Figure 1 presents the Sb(III) speciation at low concentration and drinking water matrix. In addition experimental results with iron oxy-hydroxides showed that adsorption efficiency favoured by positive charge density, while the concentration of Sb(OH)₂+ specie in pH range 6-8 is zero. So, it is difficult to accept the suggested adsorption mechanism which does not supported by EXAFS data.

Figure 1. Percentage of Sb(III) species at concentrations 100 μg/L in tap water matrix and 20o C. Diagrams derived by Visual MINTEQ 3.0 (http://vminteq.lwr.kth.se).

Minor comments

Abstract

The adsorption parameters, such as pH and contact time were optimized and the best adsorption  capacity obtained was 8.91 mg g-1.

Clarify the optimum conditions

Introduction

 Due to the fact that water is distributed and stored in bottles (polyethylene terephthalate), it can be contaminated with 38 various heavy metals (Cr, Cd, Co, Cu, As, Hg, Pb, Ni, Sb) [1].

Delete this comment

Kinetics

The data of kinetics referred to equilibrium concentrations greater than 600 μg/L. I think that do not represent the contact time for equilibrium concentrations close to drinking water regulation limit.

Conclusions

Should be modified according to above mentioned comments.

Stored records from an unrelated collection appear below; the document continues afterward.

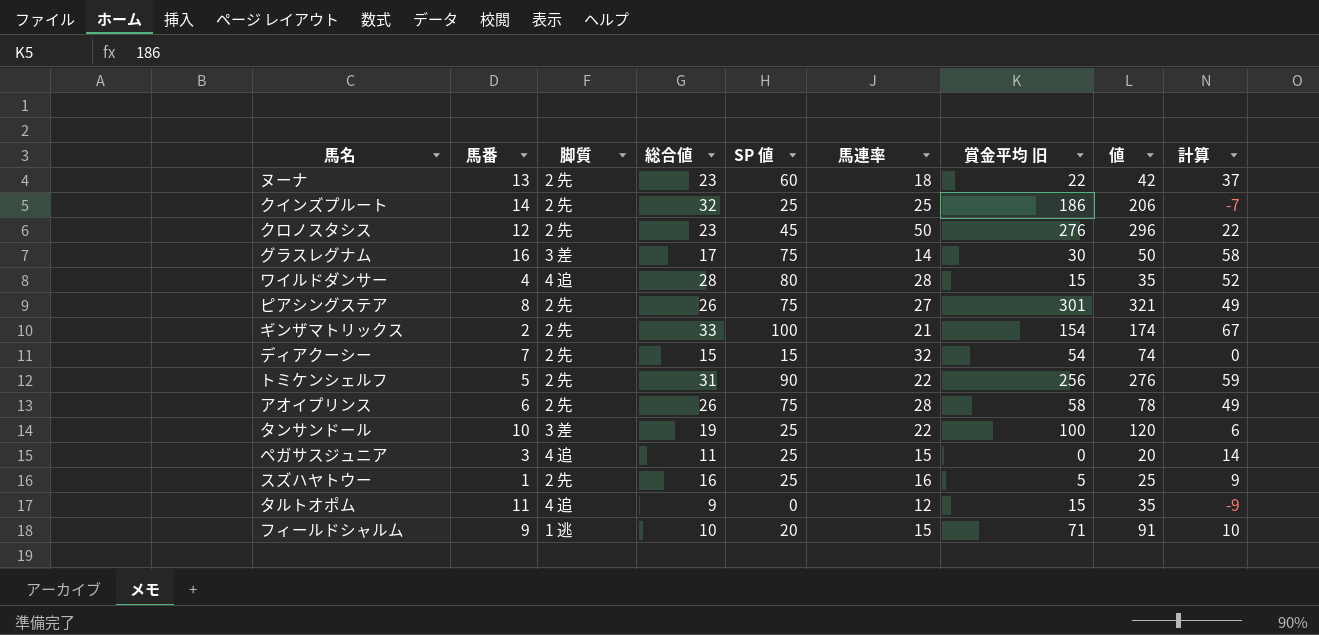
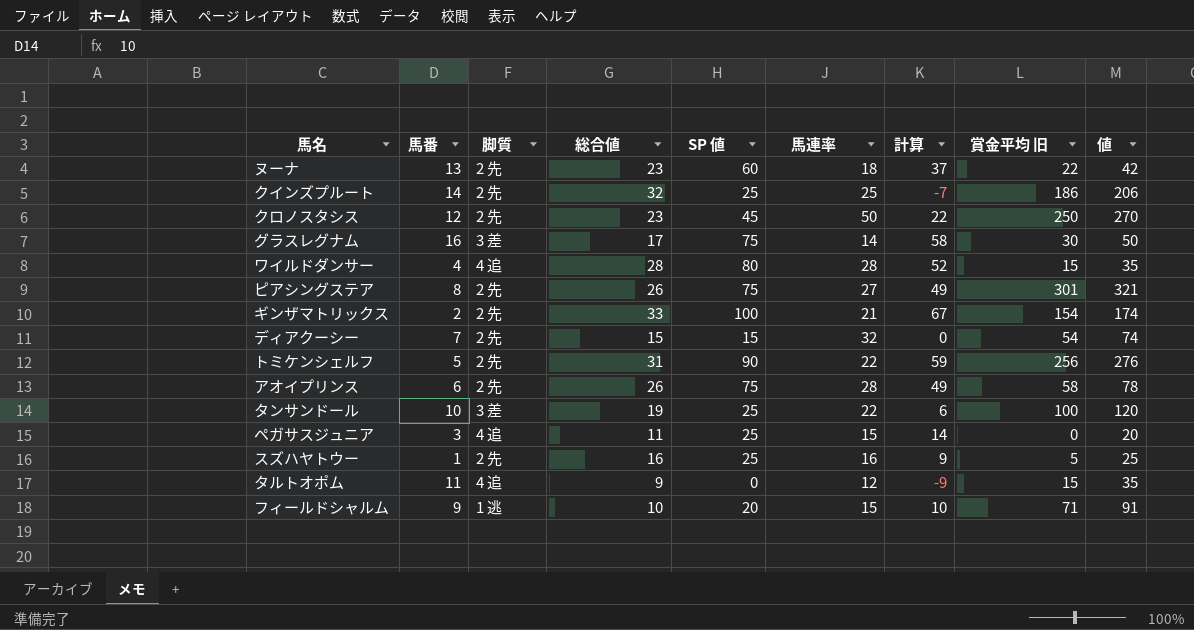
column 計算 | position: 9 -> 7
クロノスタシス | 賞金平均 旧: 276 -> 250
クロノスタシス | 値: 296 -> 270

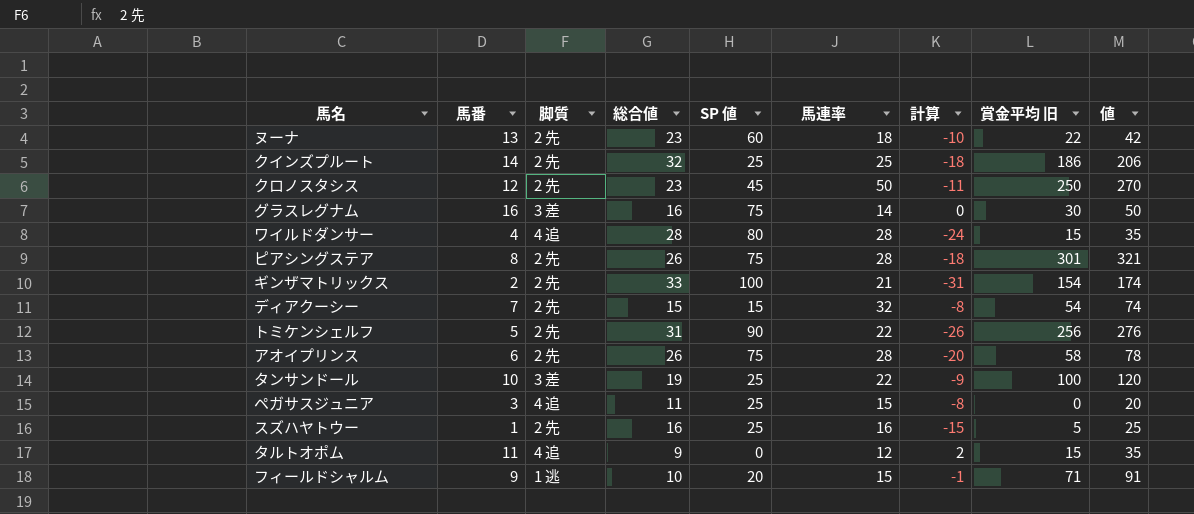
column 計算 | formula: [SP 値] - [総合値] -> [馬番] - [総合値]
グラスレグナム | 総合値: 17 -> 16
ピアシングステア | 馬連率: 27 -> 28

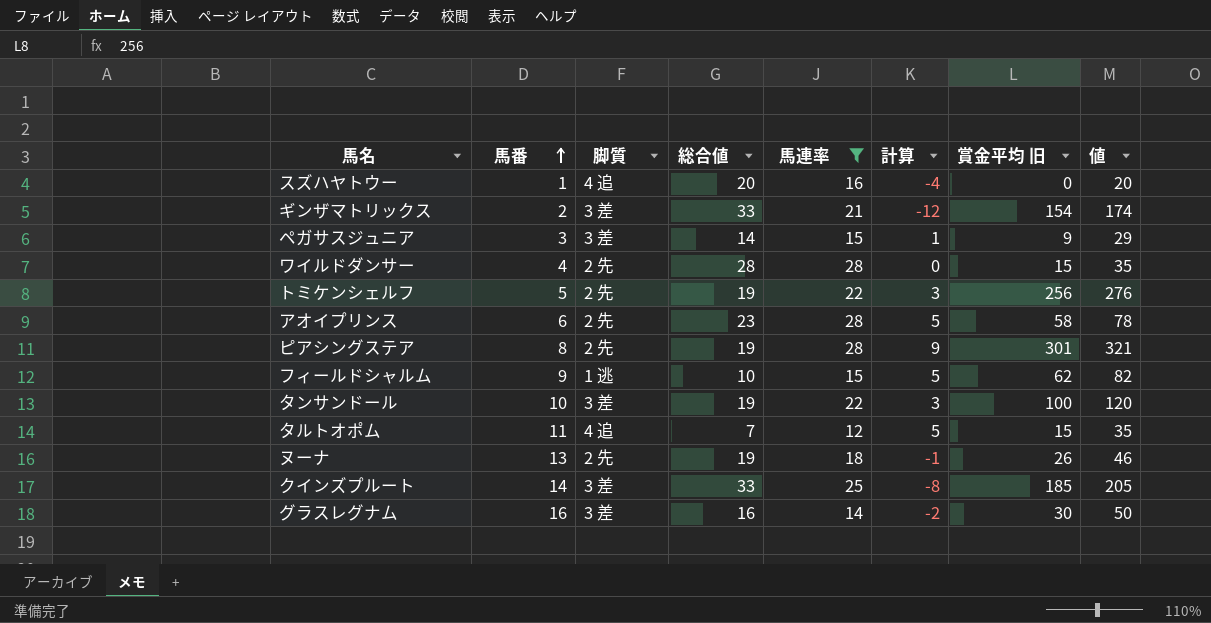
filter: none -> 馬連率 <= 28
row order: none -> 馬番 ascending
column SP 値 | position: 5 -> none
column 計算 | formula: [馬番] - [総合値] -> [馬連率] - [総合値]
スズハヤトウー | 脚質: 2 先 -> 4 追
スズハヤトウー | 総合値: 16 -> 20
スズハヤトウー | 賞金平均 旧: 5 -> 0
スズハヤトウー | 値: 25 -> 20
ギンザマトリックス | 脚質: 2 先 -> 3 差
ペガサスジュニア | 脚質: 4 追 -> 3 差
ペガサスジュニア | 総合値: 11 -> 14
ペガサスジュニア | 賞金平均 旧: 0 -> 9
ペガサスジュニア | 値: 20 -> 29
ワイルドダンサー | 脚質: 4 追 -> 2 先
トミケンシェルフ | 総合値: 31 -> 19
アオイプリンス | 総合値: 26 -> 23
ピアシングステア | 総合値: 26 -> 19
フィールドシャルム | 賞金平均 旧: 71 -> 62
フィールドシャルム | 値: 91 -> 82
タルトオポム | 総合値: 9 -> 7
ヌーナ | 総合値: 23 -> 19
ヌーナ | 賞金平均 旧: 22 -> 26
ヌーナ | 値: 42 -> 46
クインズプルート | 脚質: 2 先 -> 3 差
クインズプルート | 総合値: 32 -> 33
クインズプルート | 賞金平均 旧: 186 -> 185
クインズプルート | 値: 206 -> 205

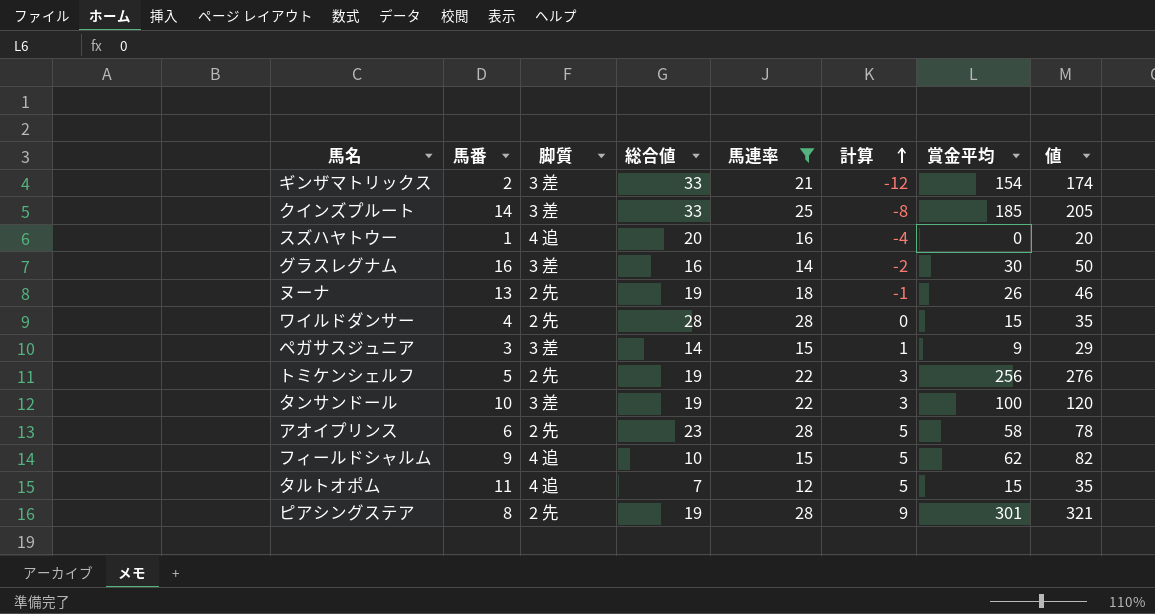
row order: 馬番 ascending -> 計算 ascending
column name: 賞金平均 旧 -> 賞金平均
フィールドシャルム | 脚質: 1 逃 -> 4 追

Conclusively, this paper although presents fundamental technological drawbacks should be accepted only after improve and drastic modification of experimental results. To help authors I suggest to read (not to cited) the paper: “Efficiency of iron-based oxy-hydroxides in removing antimony from groundwater to levels below the drinking water regulation limits”, Sustainability Journal, 9, 238, 1-11, 2017, doi: 10.3390/su9020238.

Author Response

Hello,

 Please see my document attached here.

 Best regards,

 Luiza Capra

Author Response File: Author Response.pdf

Round 2

Reviewer 1 Report

Dear Editor,

My main concerns have been properly addressed. The paper is now publishable.

Reviewer 2 Report

The paper was significantly improved according to reviewers’ comments and should be accepted for publication.